Abstract
J Prev Alzheimers Dis. 2026 Jun 8;13(7):100612. doi: 10.1016/j.tjpad.2026.100612. Online ahead of print.
ABSTRACT
BACKGROUND: The objective of this study was to provide a multimodal biomarker characterization of amnestic objective subtle cognitive decline (obj-SCD) in aging and preclinical Alzheimer's disease (AD).

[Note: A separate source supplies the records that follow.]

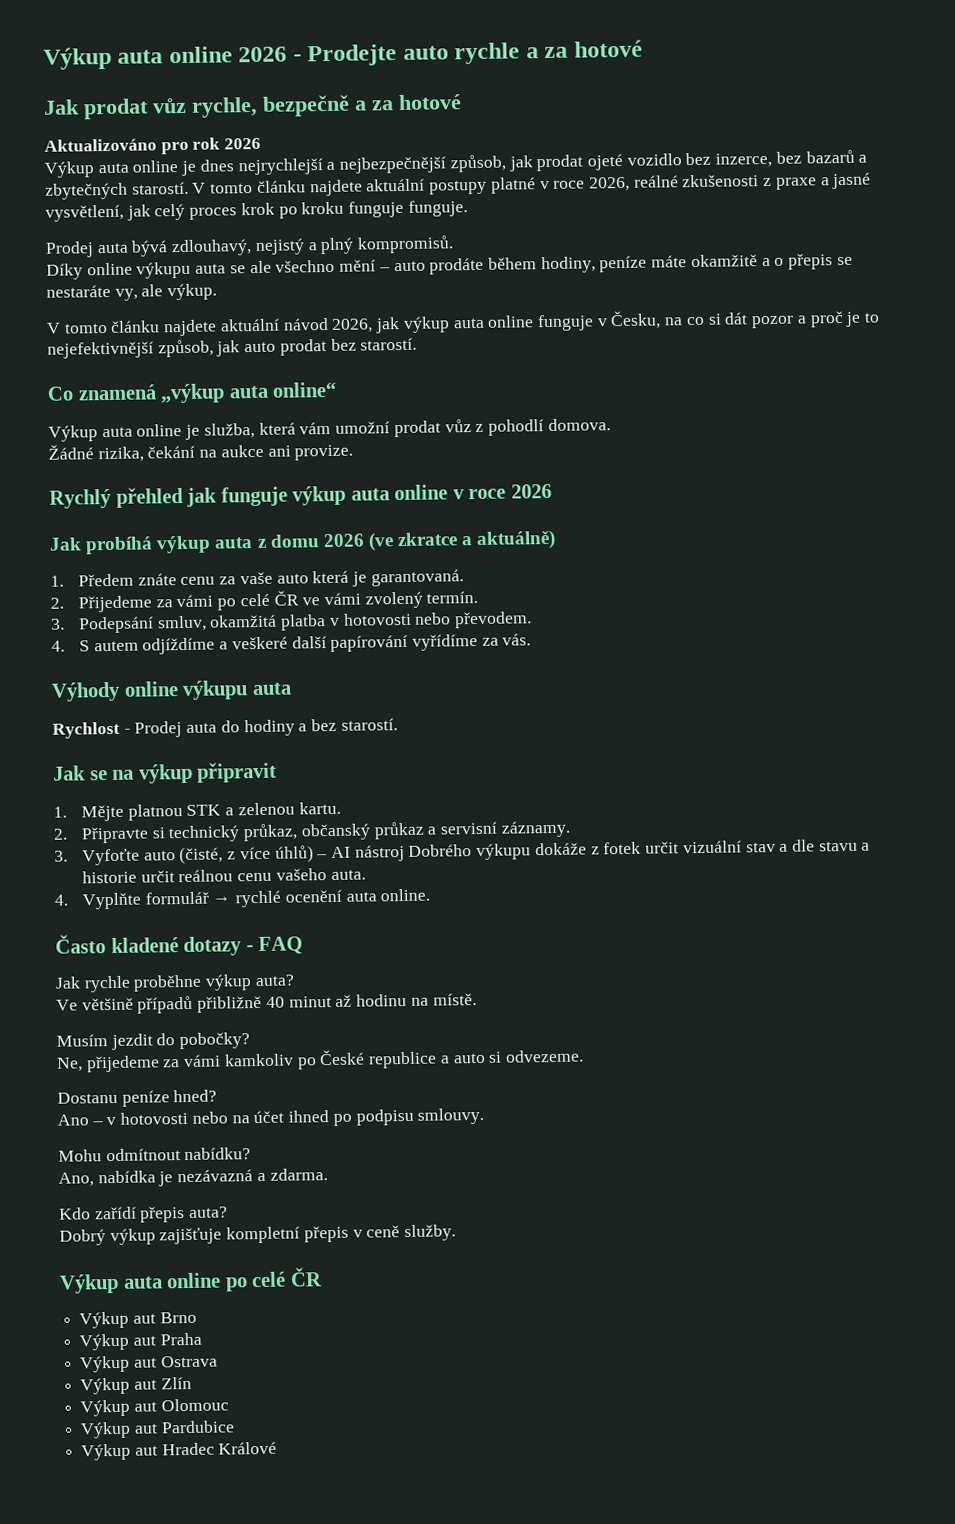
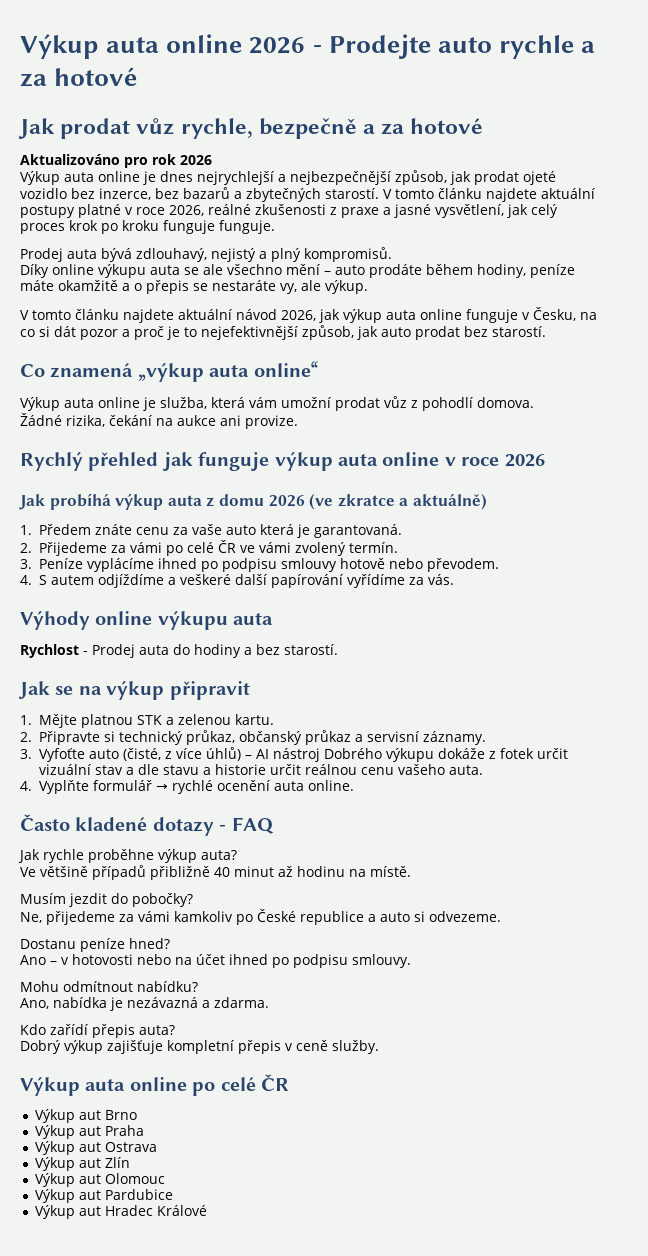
- 3. Podepsání smluv, okamžitá platba v hotovosti nebo převodem.
+ 3. Peníze vyplácíme ihned po podpisu smlouvy hotově nebo převodem.

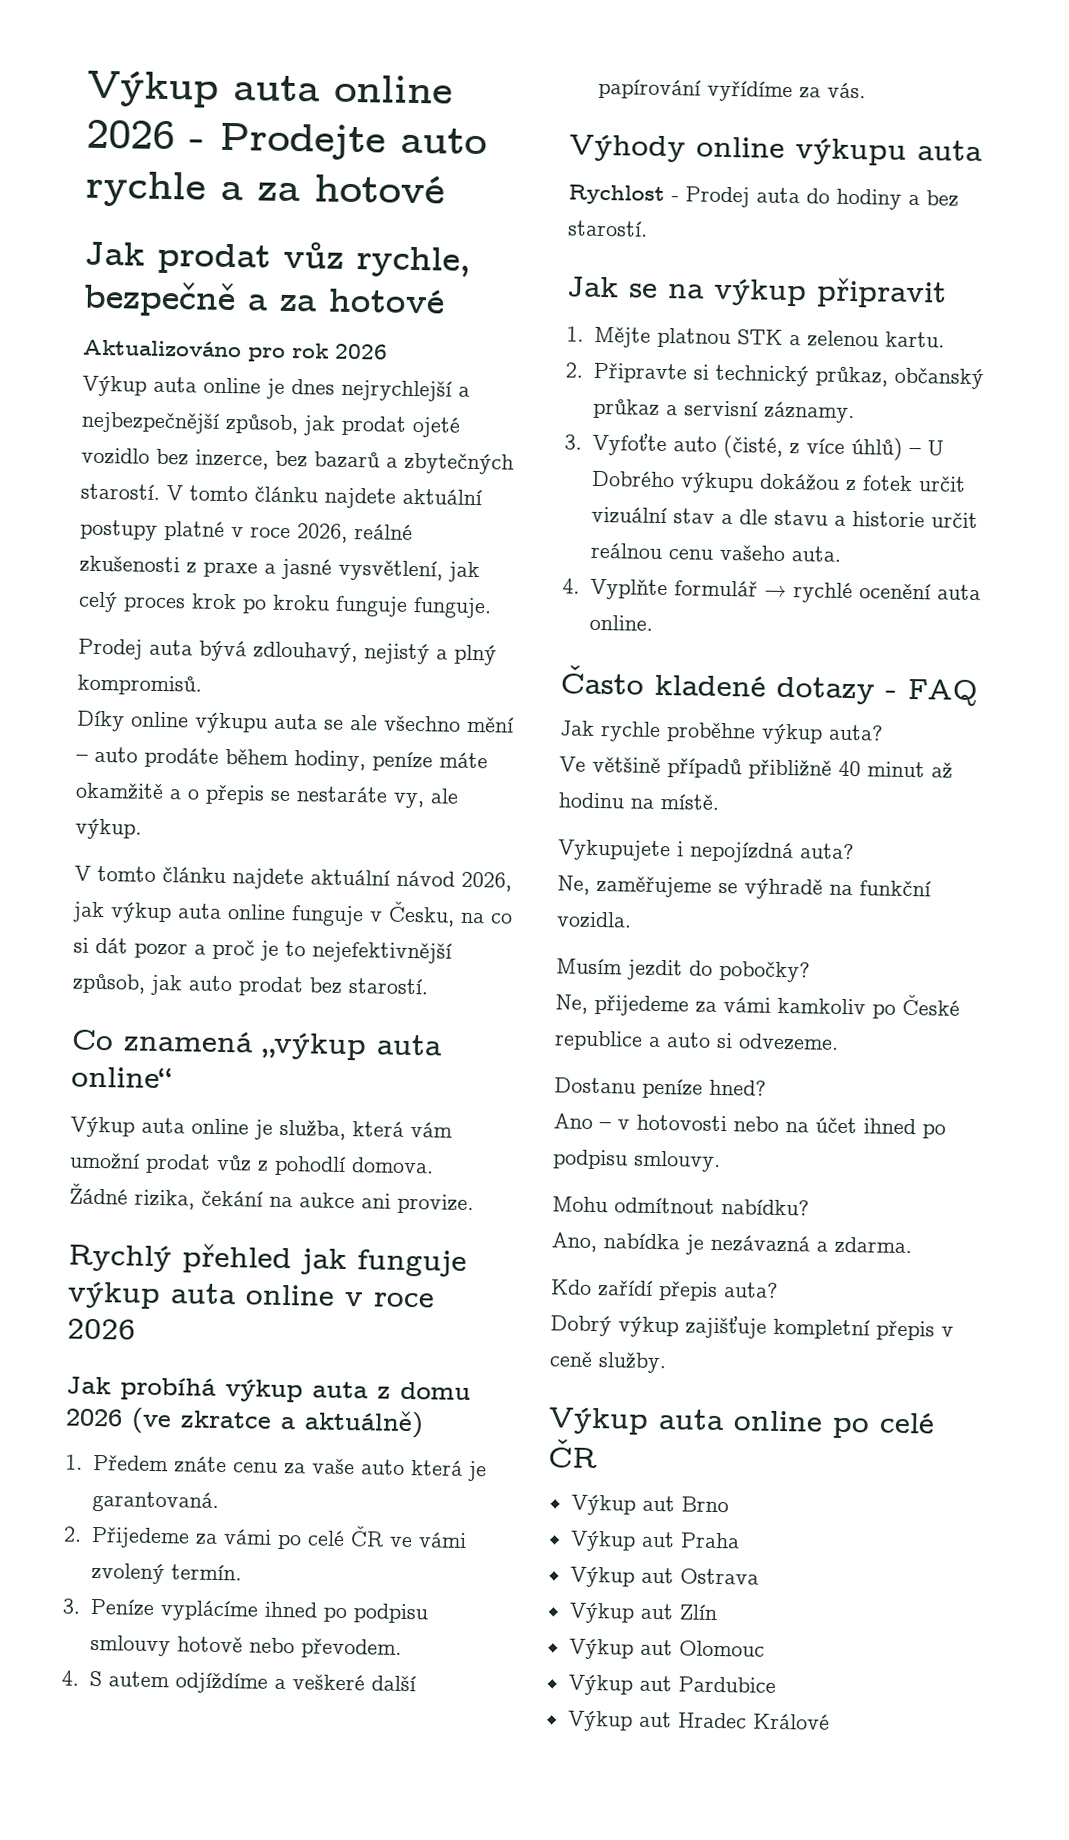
- 3. Vyfoťte auto (čisté, z více úhlů) – AI nástroj Dobrého výkupu dokáže z fotek určit vizuální stav a dle stavu a historie určit reálnou cenu vašeho auta.
+ 3. Vyfoťte auto (čisté, z více úhlů) – U Dobrého výkupu dokážou z fotek určit vizuální stav a dle stavu a historie určit reálnou cenu vašeho auta.
+ Vykupujete i nepojízdná auta?
+ Ne, zaměřujeme se výhradě na funkční vozidla.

METHODS: Prospective observational study; data from the Alzheimer's and Families+ (ALFAs+) cohort, including cognitively unimpaired (CU) individuals with available baseline CSF biomarkers (normal or AD continuum profiles) and longitudinal neuropsychological assessment (2 time points, 3-year follow-up). Amnestic obj-SCD was defined using robust longitudinal neuropsychological references with multivariate base rate thresholds of significant decline (Free and Cued Selective Reminding Test, Memory Binding Test, Wechsler Memory Scale IV: Logical Memory). Study outcomes included plasma p-tau217, NfL, and GFAP; CSF p-tau181/Aβ42, NfL, and GFAP; Aβ and tau PET; and MRI Grey Matter volume (GMv). The associations of amnestic obj-SCD with fluid (plasma and CSF) and neuroimaging biomarkers (PET and GMv) were evaluated using mixed-effects and voxel-wise linear regression models, respectively.
RESULTS: 350 CU individuals were included (mean age 61 years; 60% female; mean education 14 years; 35% CSF Aβ-positive). Amnestic obj-SCD was identified in 10% of the sample, associated with greater AD pathology (higher plasma p-tau217, CSF p-tau181/Aβ42, global Aβ PET, medial temporal tau PET), neurodegeneration (higher plasma and CSF NfL, reduced GMv in cingulate cortex, longitudinal GMv reductions in hippocampus) and inflammation (higher plasma and CSF GFAP, longitudinal GMv increases in neocortical brain regions).
DISCUSSION: These findings highlight the need for standardized clinical staging criteria to enhance early detection and risk stratification in aging and preclinical AD.